Extracted data entries:
[Start of section]

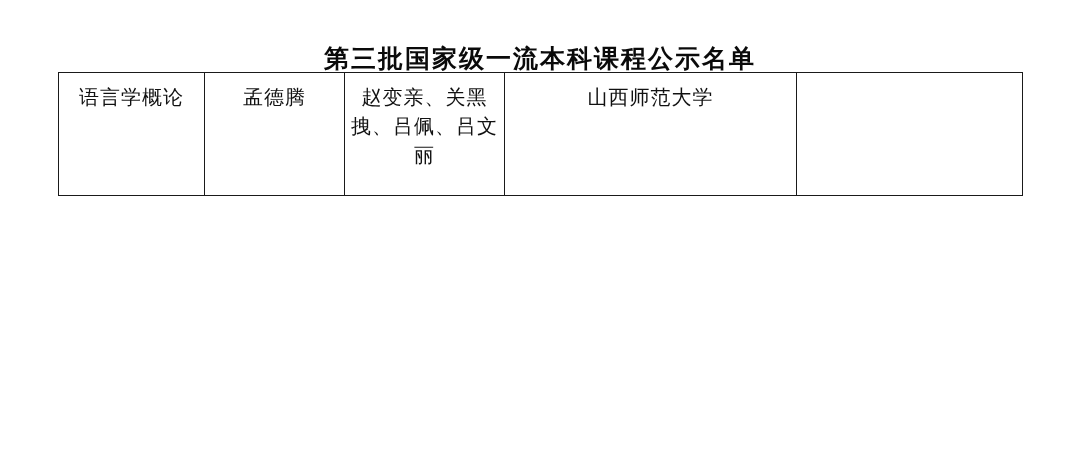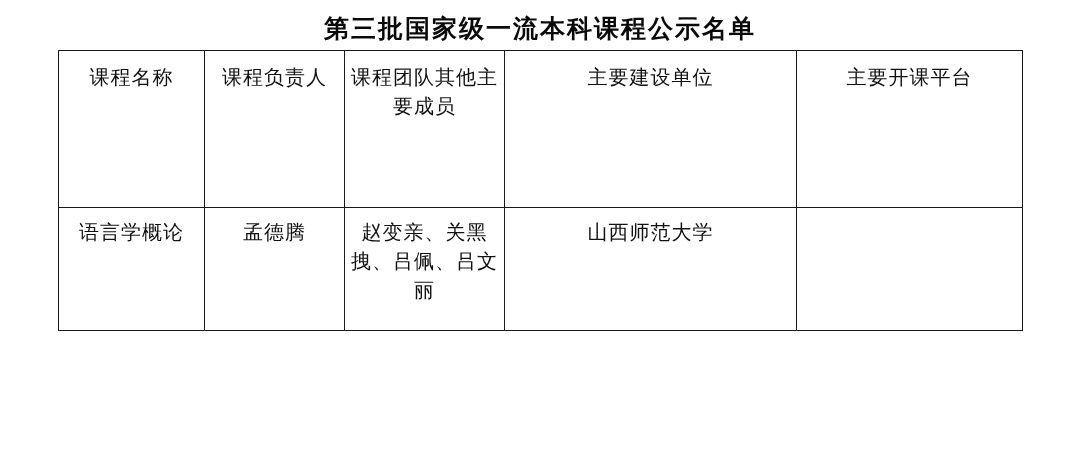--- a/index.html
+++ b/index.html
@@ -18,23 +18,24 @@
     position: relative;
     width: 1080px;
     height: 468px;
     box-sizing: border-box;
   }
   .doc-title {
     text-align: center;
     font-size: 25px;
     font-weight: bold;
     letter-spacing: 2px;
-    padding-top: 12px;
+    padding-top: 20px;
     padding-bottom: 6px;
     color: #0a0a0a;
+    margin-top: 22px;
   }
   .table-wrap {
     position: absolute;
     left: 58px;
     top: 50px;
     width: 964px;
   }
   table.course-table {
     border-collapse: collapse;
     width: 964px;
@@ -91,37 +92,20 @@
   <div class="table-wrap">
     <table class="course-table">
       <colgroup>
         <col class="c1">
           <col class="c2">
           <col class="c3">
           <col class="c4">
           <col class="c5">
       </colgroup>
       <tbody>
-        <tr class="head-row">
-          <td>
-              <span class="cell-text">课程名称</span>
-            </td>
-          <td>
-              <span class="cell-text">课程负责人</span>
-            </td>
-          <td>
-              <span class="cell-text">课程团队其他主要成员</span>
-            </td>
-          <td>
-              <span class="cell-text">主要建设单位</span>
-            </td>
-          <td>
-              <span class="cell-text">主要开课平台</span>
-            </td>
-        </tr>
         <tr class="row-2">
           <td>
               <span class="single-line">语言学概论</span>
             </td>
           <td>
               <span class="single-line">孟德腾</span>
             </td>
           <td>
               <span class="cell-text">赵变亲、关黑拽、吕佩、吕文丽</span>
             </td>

[End of section]

▶ [The task]
Every record above must be copied exactly, and no picture may appear in the copy.

▶ [Answer space]
--- a/index.html
+++ b/index.html
@@ -18,23 +18,24 @@
     position: relative;
     width: 1080px;
     height: 468px;
     box-sizing: border-box;
   }
   .doc-title {
     text-align: center;
     font-size: 25px;
     font-weight: bold;
     letter-spacing: 2px;
-    padding-top: 12px;
+    padding-top: 20px;
     padding-bottom: 6px;
     color: #0a0a0a;
+    margin-top: 22px;
   }
   .table-wrap {
     position: absolute;
     left: 58px;
     top: 50px;
     width: 964px;
   }
   table.course-table {
     border-collapse: collapse;
     width: 964px;
@@ -91,37 +92,20 @@
   <div class="table-wrap">
     <table class="course-table">
       <colgroup>
         <col class="c1">
           <col class="c2">
           <col class="c3">
           <col class="c4">
           <col class="c5">
       </colgroup>
       <tbody>
-        <tr class="head-row">
-          <td>
-              <span class="cell-text">课程名称</span>
-            </td>
-          <td>
-              <span class="cell-text">课程负责人</span>
-            </td>
-          <td>
-              <span class="cell-text">课程团队其他主要成员</span>
-            </td>
-          <td>
-              <span class="cell-text">主要建设单位</span>
-            </td>
-          <td>
-              <span class="cell-text">主要开课平台</span>
-            </td>
-        </tr>
         <tr class="row-2">
           <td>
               <span class="single-line">语言学概论</span>
             </td>
           <td>
               <span class="single-line">孟德腾</span>
             </td>
           <td>
               <span class="cell-text">赵变亲、关黑拽、吕佩、吕文丽</span>
             </td>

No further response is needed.